Elle songeait beaucoup pour son âge, ce qui l'attristait parfois. Je ne sais comment elle s'aperçut que ses gros sous lui devenaient de peu d'utilité. Les champs lui donnaient le pain, le vin, l'huile, les légumes, les fruits; les troupeaux lui fournissaient la laine pour les vêtements, la chair pour les repas; tout s'offrait à ses entours, et les produits de la ferme suffisaient amplement à ses besoins, ainsi qu'à ceux de ses gens. Même la part des pauvres était large, car elle ne donnait plus aumônes d'argent, mais viande, farine, bois à brûler, pièces de toile et de drap, se montrant sage en cela, offrant ce qu'elle savait nécessaire aux indigents, leur évitant la tentation de mal employer les sous de la charité.
Or, dans cette abondance de biens, plusieurs tas de gros sous dormaient au grenier, où Soeur-des-Pauvres se chagrinait de les voir occuper la place de vingt à trente bottes de paille. Elle préférait de beaucoup cette paille, récompense du travail, à cette monnaie qu'elle entassait sans grand mérite. Aussi, peu à peu, en vint-elle à se sentir un profond dédain pour cette sorte de richesse, bonne à dormir dans les coffres des avares, ou encore à s'user aux mains des trafiquants des villes.
Elle était si lasse de cette fortune incommode, qu'un matin elle se décida à la faire disparaître. Elle avait conservé le petit sac qui dévorait les gros sous d'une façon si aisée; il fit son devoir en conscience et nettoya proprement le grenier. Soeur-des-Pauvres agit de ruse, car elle se garda de mettre au fond le sou de la mendiante; de sorte que l'argent s'en alla bel et bien, sans avoir la tentation de revenir.
Ainsi, elle prit soin de ne pas devenir trop riche, sentant qu'il y avait là danger pour le coeur. Elle donna peu à peu une partie de ses terres, qui étaient trop vastes pour nourrir une seule famille. Elle mesura son revenu à ses besoins. Puis, comme les bons bras ne manquaient pas à la ferme, lorsque, malgré elle, les sous s'amassaient au grenier, elle y montait en cachette, elle s'appauvrissait à plaisir.
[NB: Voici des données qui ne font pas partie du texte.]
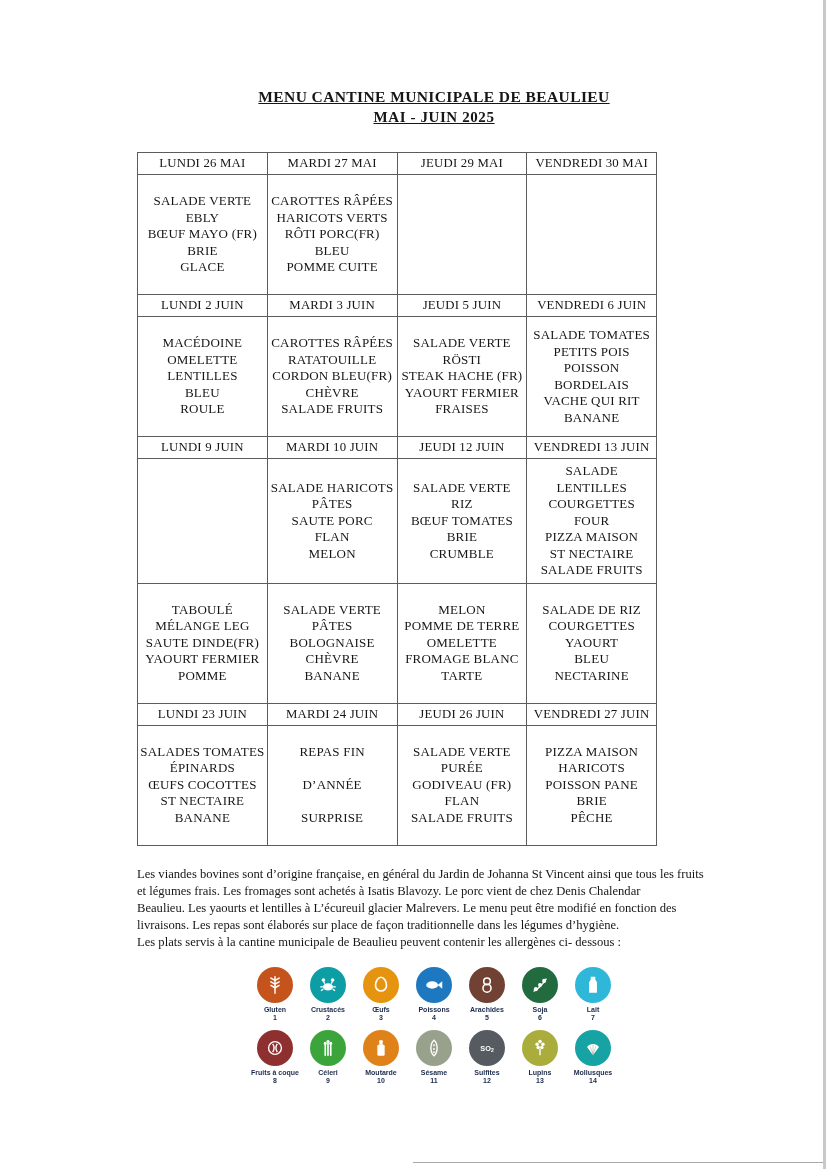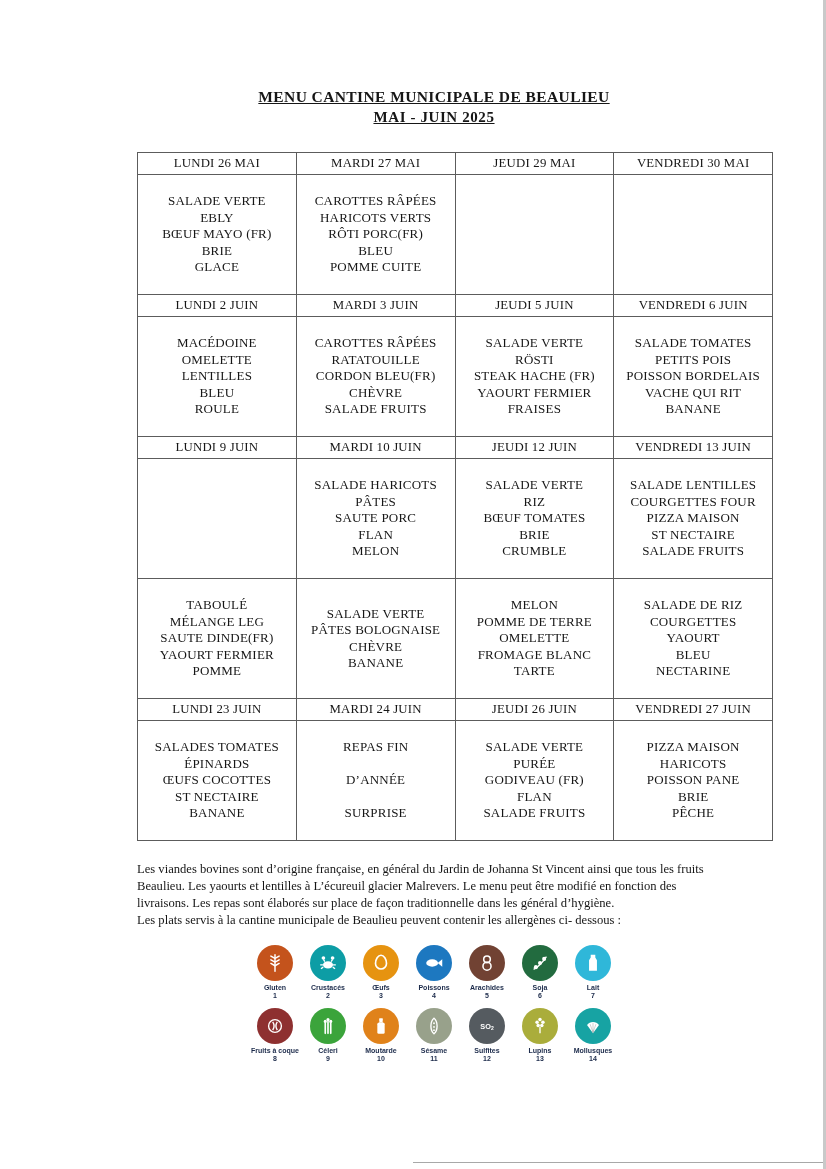"LUNDI 26 MAI" table.menu { width: 636px -> 520px }
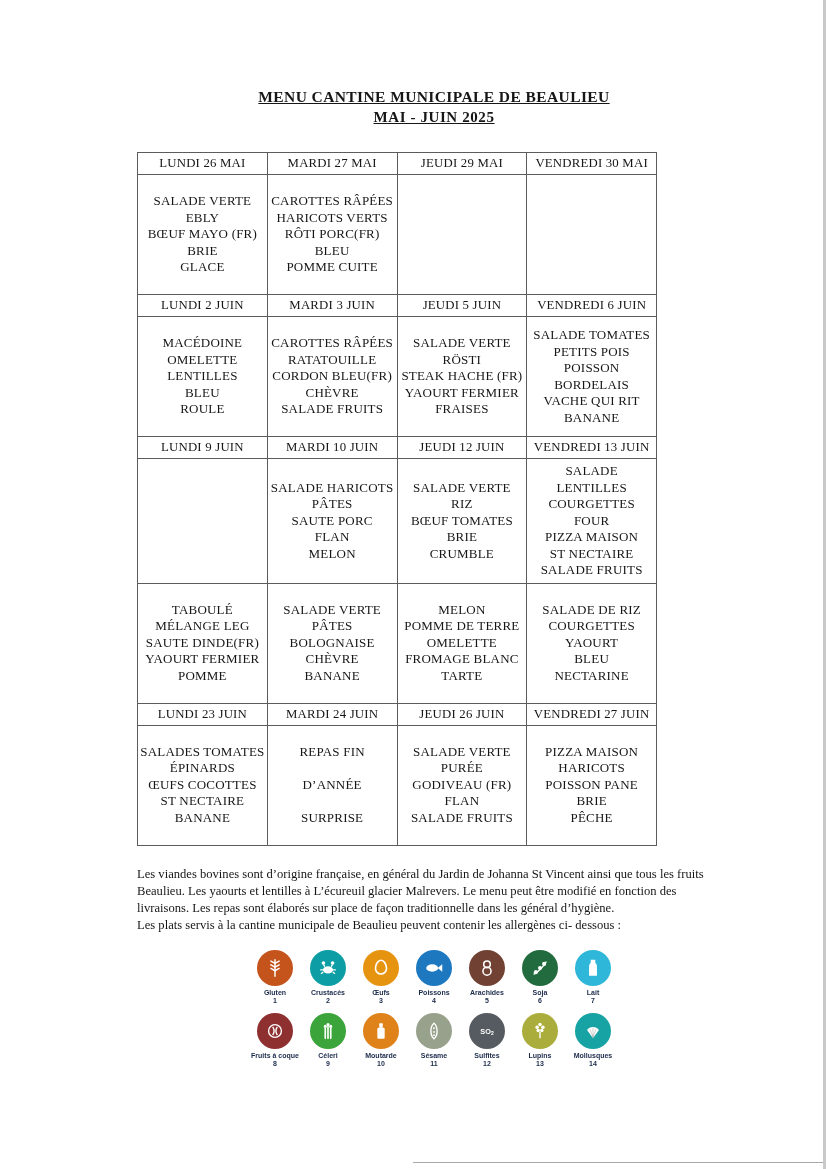"et légumes frais. Les fromages" div.footer-line { html: none -> <div>et légumes frais. Les fromages sont achetés à Isatis Blavozy. Le porc vient de chez Denis Chalendar</div> }
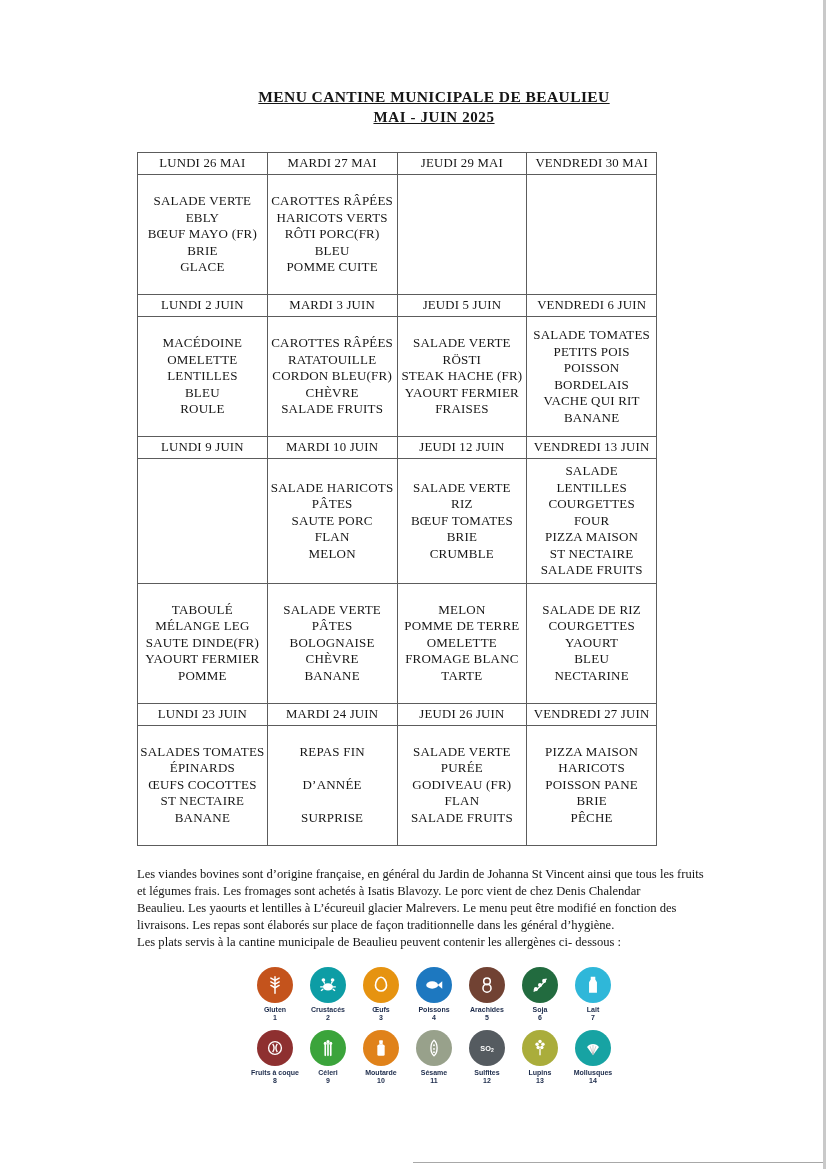"livraisons. Les repas sont élaborés" div.footer-line { text: général -> légumes }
Pour assurer son contentement, elle garda toute sa vie la bourse enchantée, qui donnait si largement aux heures de détresse, et qui, aux heures de fortune, ne savait plus que prendre.
Soeur-des-Pauvres avait un autre souci. Le cadeau de la pauvresse l'embarrassait. Elle s'effrayait du pouvoir qu'il lui donnait, car, lors même qu'on ne doute pas de soi, il y a plus de gaieté de coeur à se sentir humble que puissant. Elle l'eût volontiers jeté à la rivière; mais un méchant pouvait le trouver dans le sable et en user au dommage de chacun; et, certes, s'il employait à faire le mal la moitié de l'argent qu'elle avait dépensé en bonnes oeuvres, il n'est point douteux qu'il ne ruinât le pays. Aussi comprit-elle alors que la mendiante ait longtemps cherché avant de donner son aumône: c'était là un cadeau faisant la joie ou le désespoir d'un peuple, selon la main qui le recevait.
Elle garda le sou. Comme il était percé, elle se le pendit au cou, à l'aide d'un ruban; ainsi elle ne pouvait le perdre. Mais cela la chagrinait de le sentir sur sa poitrine; elle eût tout fait au monde pour retrouver la pauvresse. Elle l'aurait priée de reprendre ce dépôt, trop lourd pour être longtemps gardé, et de la laisser vivre en bonne fille, ne faisant d'autres miracles que des miracles de travail et de joyeuse humeur.